*Exercise directions*
Restate the lines word for word, from the one containing "[569,179,576,195] ) ->" through the last line of the entries below, without any other lines.

*Data for this task*
"""
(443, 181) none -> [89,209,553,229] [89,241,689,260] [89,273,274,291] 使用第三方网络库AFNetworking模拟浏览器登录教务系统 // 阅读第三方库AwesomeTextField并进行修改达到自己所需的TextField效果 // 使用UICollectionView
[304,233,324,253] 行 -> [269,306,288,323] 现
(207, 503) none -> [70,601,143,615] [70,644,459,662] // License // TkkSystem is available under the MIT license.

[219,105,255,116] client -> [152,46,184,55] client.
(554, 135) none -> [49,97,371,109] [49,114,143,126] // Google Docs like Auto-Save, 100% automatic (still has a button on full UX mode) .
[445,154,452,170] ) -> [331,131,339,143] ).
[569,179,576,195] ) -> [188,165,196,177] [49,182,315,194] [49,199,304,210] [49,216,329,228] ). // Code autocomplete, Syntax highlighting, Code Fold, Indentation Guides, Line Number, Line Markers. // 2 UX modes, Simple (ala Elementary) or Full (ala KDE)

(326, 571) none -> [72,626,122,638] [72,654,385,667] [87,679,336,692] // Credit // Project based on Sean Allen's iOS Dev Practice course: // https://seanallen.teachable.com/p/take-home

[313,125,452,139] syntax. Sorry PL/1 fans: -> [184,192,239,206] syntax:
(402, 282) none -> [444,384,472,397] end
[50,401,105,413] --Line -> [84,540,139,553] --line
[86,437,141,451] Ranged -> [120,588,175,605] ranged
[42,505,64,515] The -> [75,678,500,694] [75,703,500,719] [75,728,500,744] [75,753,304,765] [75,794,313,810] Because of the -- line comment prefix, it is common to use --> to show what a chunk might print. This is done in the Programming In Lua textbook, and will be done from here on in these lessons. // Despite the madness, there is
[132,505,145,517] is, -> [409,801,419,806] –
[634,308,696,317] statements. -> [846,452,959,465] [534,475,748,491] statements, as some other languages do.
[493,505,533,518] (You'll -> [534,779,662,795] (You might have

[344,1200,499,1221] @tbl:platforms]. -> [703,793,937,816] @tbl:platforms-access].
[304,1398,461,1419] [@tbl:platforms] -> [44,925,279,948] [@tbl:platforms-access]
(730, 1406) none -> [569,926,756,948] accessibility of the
"""
*Answer for the task*
[569,179,576,195] ) -> [188,165,196,177] [49,182,315,194] [49,199,304,210] [49,216,329,228] ). // Code autocomplete, Syntax highlighting, Code Fold, Indentation Guides, Line Number, Line Markers. // 2 UX modes, Simple (ala Elementary) or Full (ala KDE)

(326, 571) none -> [72,626,122,638] [72,654,385,667] [87,679,336,692] // Credit // Project based on Sean Allen's iOS Dev Practice course: // https://seanallen.teachable.com/p/take-home

[313,125,452,139] syntax. Sorry PL/1 fans: -> [184,192,239,206] syntax:
(402, 282) none -> [444,384,472,397] end
[50,401,105,413] --Line -> [84,540,139,553] --line
[86,437,141,451] Ranged -> [120,588,175,605] ranged
[42,505,64,515] The -> [75,678,500,694] [75,703,500,719] [75,728,500,744] [75,753,304,765] [75,794,313,810] Because of the -- line comment prefix, it is common to use --> to show what a chunk might print. This is done in the Programming In Lua textbook, and will be done from here on in these lessons. // Despite the madness, there is
[132,505,145,517] is, -> [409,801,419,806] –
[634,308,696,317] statements. -> [846,452,959,465] [534,475,748,491] statements, as some other languages do.
[493,505,533,518] (You'll -> [534,779,662,795] (You might have

[344,1200,499,1221] @tbl:platforms]. -> [703,793,937,816] @tbl:platforms-access].
[304,1398,461,1419] [@tbl:platforms] -> [44,925,279,948] [@tbl:platforms-access]
(730, 1406) none -> [569,926,756,948] accessibility of the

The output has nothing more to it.